Tal día como hoy del año 1934, una enorme tormenta acompañada de un gran huracán descargó sobre la ciudad de Valencia y ocasionó una gran alarma entre el vecindario.

El periódico ABC daba así la noticia de esta gran tormenta:

“(…) causó grandes daños materiales, resultando algunos heridos. A las seis menos cuarto de esta tarde se ha desencadenado una aparatosa tormenta, acompañada de granizo y un formidable huracán, que tuvo al vecindario, en el poco espacio de tiempo que ha durado, en gran alarma; afortunadamente no duró más que un cuarto de hora, y aun así hay que lamentar enormes daños en edificios y arbolado(…). Los campos de maíz han quedado como si por ellos hubieran pasado con una tabla.
En el molino de la Esperanza, un hermoso nogal que había a la puerta lo arrancó de raíz y fue lanzado a más de veinte metros de distancia.
En un corral destinado a la cría de cerdos derribó una pared en una extensión de unos diez metros.
En la Papelera Levantina, derribó la chimenea: al desplomarse se hundió la techumbre de la nave destinada a las calderas (…). En el mismo camino de Burjasot, en el numero 96, y en un establecimiento de comestibles de Juan Bautista Viñals, arrancó una estantería de más de cuatro metros de ancha por tres de alta, que, haciéndola saltar por encima del mostrador, la lanzó en medio de la entrada. Los daños causados son de gran importancia. Un hijo del Sr. Viñals, de tres años de edad, recibió un golpe en la cabeza, resultando con ligeras heridas. (…)”

El molino de la Esperanza debe su nombre a la proximidad de un convento con ese nombre que existió desde 1509-1808 en el primitivo camino de Marjalena-Lliria (junto donde ahora se encuentra el huerto de la Estrella)

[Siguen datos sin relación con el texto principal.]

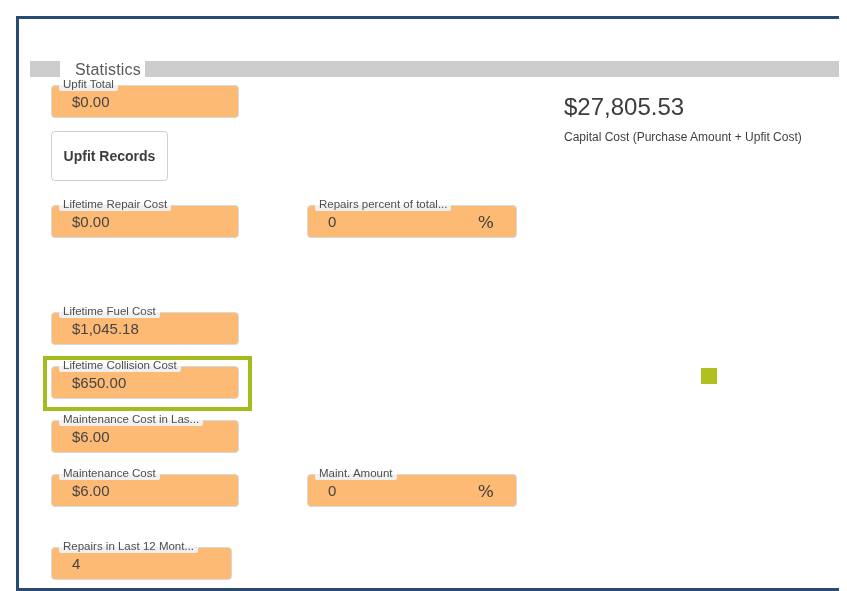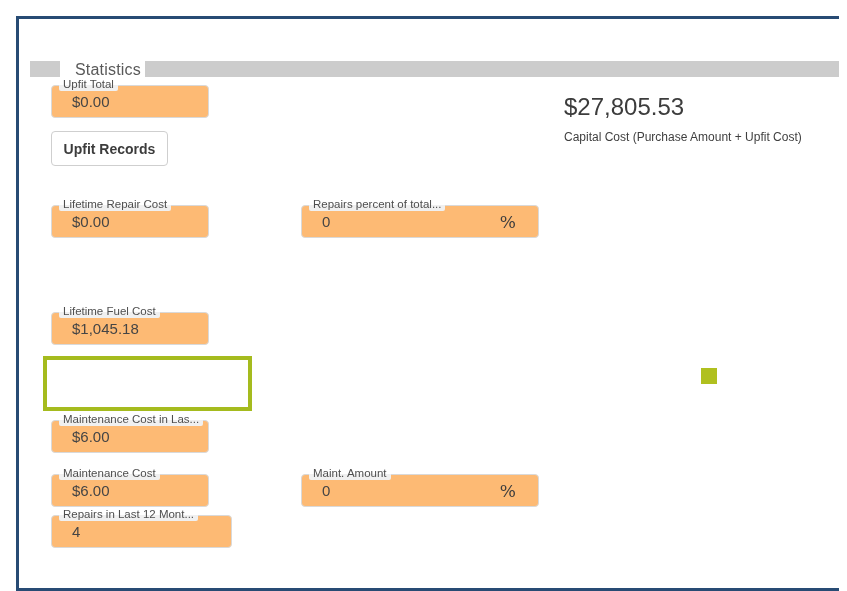--- a/index.html
+++ b/index.html
@@ -94,7 +94,7 @@
   }
 
   
-  .col-left  { left:32px;  width:158px; }
+  .col-left  { left:32px;  width:188px; }
   .col-mid   { left:282px; width:238px; }
   .f-upfit        { top:58px; }
   .f-repair       { top:178px; }

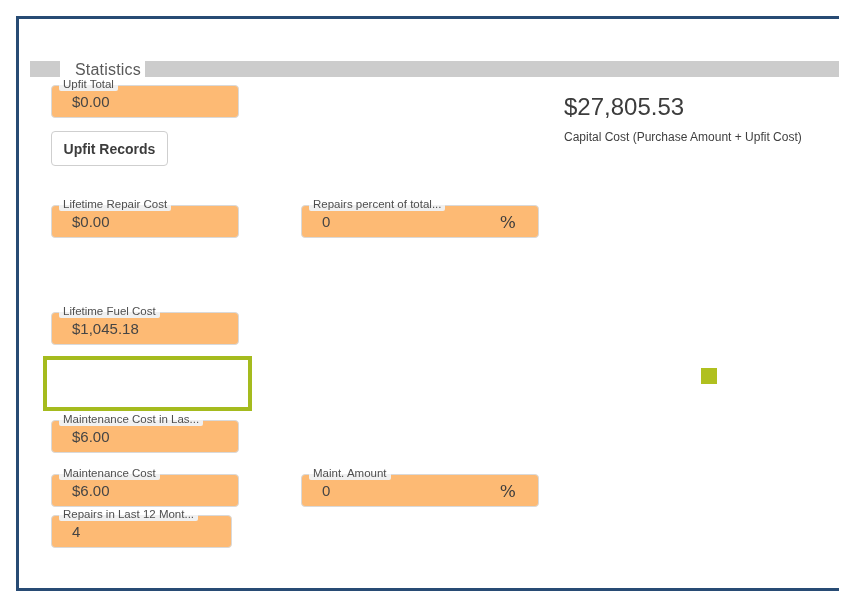--- a/index.html
+++ b/index.html
@@ -58,7 +58,7 @@
   
   .btn {
     position:absolute; left:32px; top:112px;
-    width:117px; height:35px;
+    width:117px; height:50px;
     background:#ffffff;
     border:1px solid #cfcfcf;
     border-radius:4px;

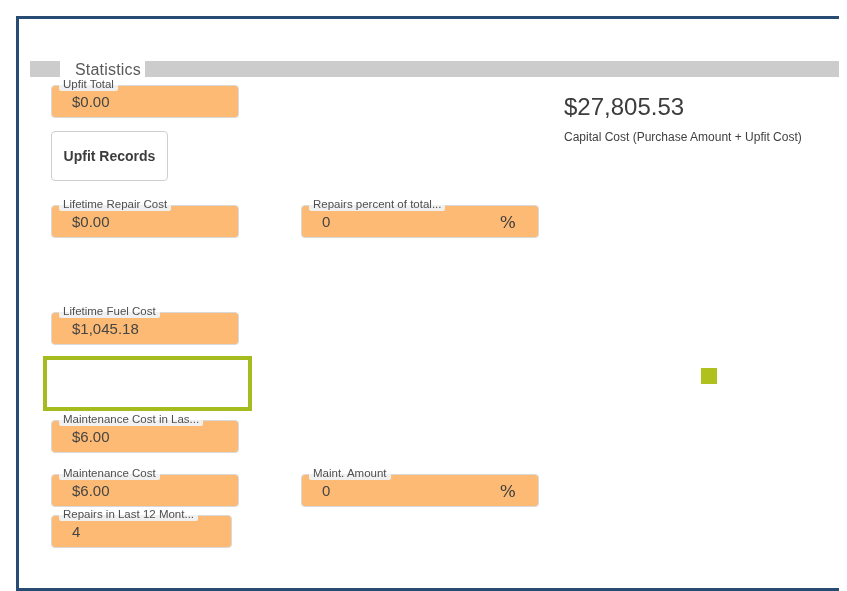--- a/index.html
+++ b/index.html
@@ -95,7 +95,7 @@
 
   
   .col-left  { left:32px;  width:188px; }
-  .col-mid   { left:282px; width:238px; }
+  .col-mid   { left:288px; width:210px; }
   .f-upfit        { top:58px; }
   .f-repair       { top:178px; }
   .f-preventative { top:232px; }

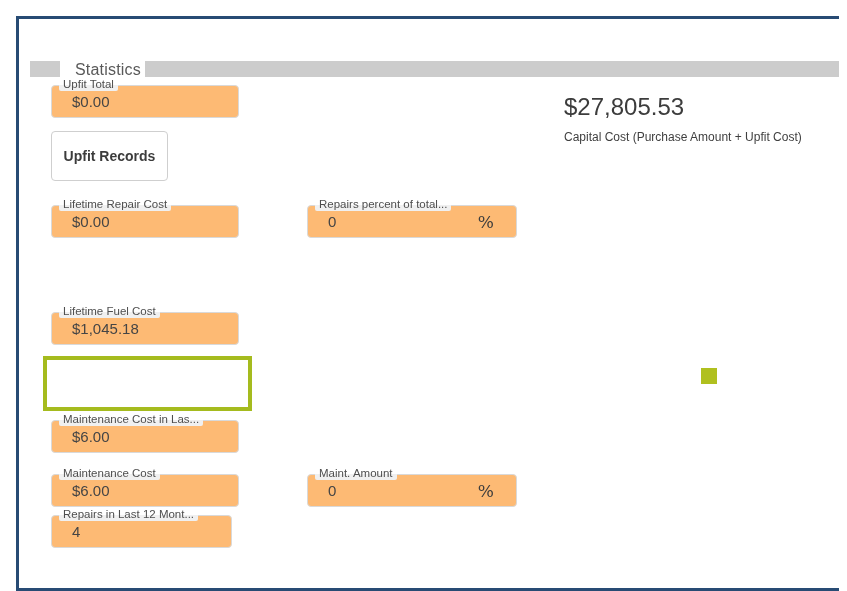--- a/index.html
+++ b/index.html
@@ -140,6 +140,12 @@
     </div>
   </div>
 
+  <div class="field col-left f-collision">
+    <span class="flabel">Lifetime Collision Cost</span>
+    <div class="box">
+      <span class="value">$650.00</span>
+    </div>
+  </div>
   <div class="highlight-box"></div>
   <div class="highlight-dash"></div>
 

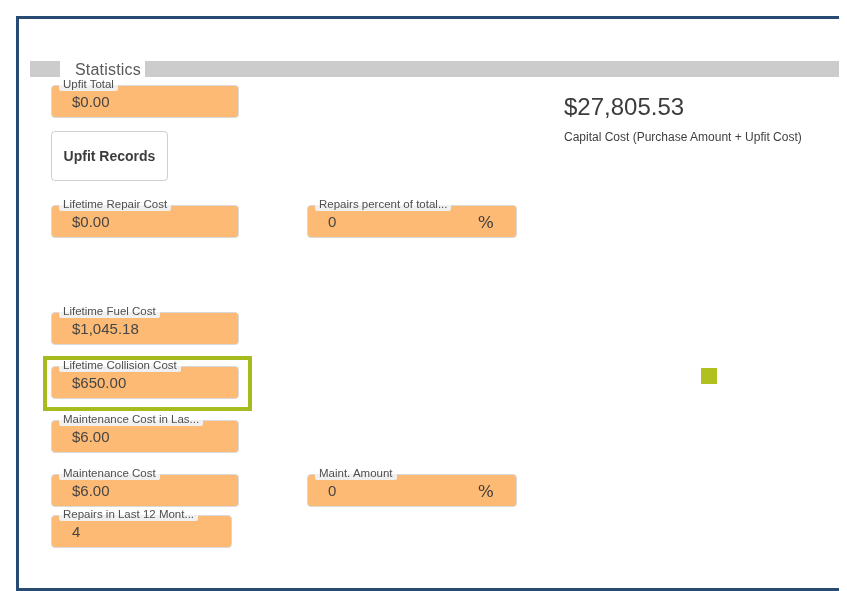--- a/index.html
+++ b/index.html
@@ -103,7 +103,7 @@
   .f-collision    { top:339px; }
   .f-maintlast    { top:393px; }
   .f-maintcost    { top:447px; }
-  .f-repairs12    { top:488px; width:181px; }
+  .f-repairs12    { top:520px; width:181px; }
   .f-repairpct    { top:178px; }
   .f-maintpct     { top:447px; }
 </style>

“Las primeras noticias que hasta la fecha poseemos sobre el molino de l`Esperança, corresponden a época bajomedieval (s. XV) haciéndose alusión a este artefacto como Molino de Johan de Claramunt “(…) na Ramoneta mare seua e muller del honrat en Miquel de Palomar. Et dien que en lo camí de Paterna ans un pont qui es en lo dit camí per lo qual camí pasen al molí del dit Johan Claramunt, que per algunes persones sia stada feta una almenara ab caxes e cuberta(…) per la cual discorren totes les aygues que venen en lo dit camí de Paterna e donen en la cequia de Mestalla…” (ARV, Governació (Litium), 2221, f. 15 r-v 19 maig1419)

En sus mejores tiempos era tan acreditado el molino de la Esperanza, que por su artesanal molienda, pasaba lo más selecto del molimiento traído desde todos los puntos de España. Una curiosa anécdota decía, que cuando traían para moler trigo de la capital de España, los carreteros de la Villa y Corte, pertrechados con las mejores caballerías solían presumir ufanos de lo rápido que hacían el viaje:

“A Madrid, con estos caballos, llegamos en una semana”

En una nave aneja al molino, conocida coloquialmente como la “Porcatera” y entre las muchas anécdotas que se cuentan de esta “porcatera” estaba la siguiente:

“…Que el corralot, o porcatera , i l’horta annexa, on havien montons d’arena, fa anys que la cedien a una trouppe d’artistes de circ que arribava a Valéncia per a actuar durant els mesos d’hivern. Allí en aquell lloc convivien estes persones ab els seus animals i les seues feres, i allí practicaven i ensajaven durant tot eixe temps els seus diversos eixercicis acrobàtics. Ab l’arribada d’este tan molt variat conjunt de persones, en el veïnat s’armava un gran revol. Durant el temps que transcorrien estes persones en la porquera, eren com de festa per al barri…”

Desde la bajada misma del puente de San José, o Pont Nou, en la parte correspondiente a Marchalenes, hasta que se alcanzaba la misma entrada del molino de la Esperanza según el mojón del Camí de Burjassot, había un kilómetro exacto. El vecindario de aquellos tiempos, cuando se pasaba el mencionado puente, se pensaba que era entonces cuando verdaderamente se encontraban en la capital, y antes de empezar la caminata, se solía decir : ¡ m’em vaig a Valéncia ! y cuando de regreso, veían cercano el referido puente, daba la impresión de que ya se encontraban en casa.

Desde 1916 la Papelera Levantina de “Monllor, Crespo y Compañía, fue santo y seña de un trozo de la actual Avenida Burjasot. Durante un tiempo, esta avenida fue denominada como de Adolfo Beltrán.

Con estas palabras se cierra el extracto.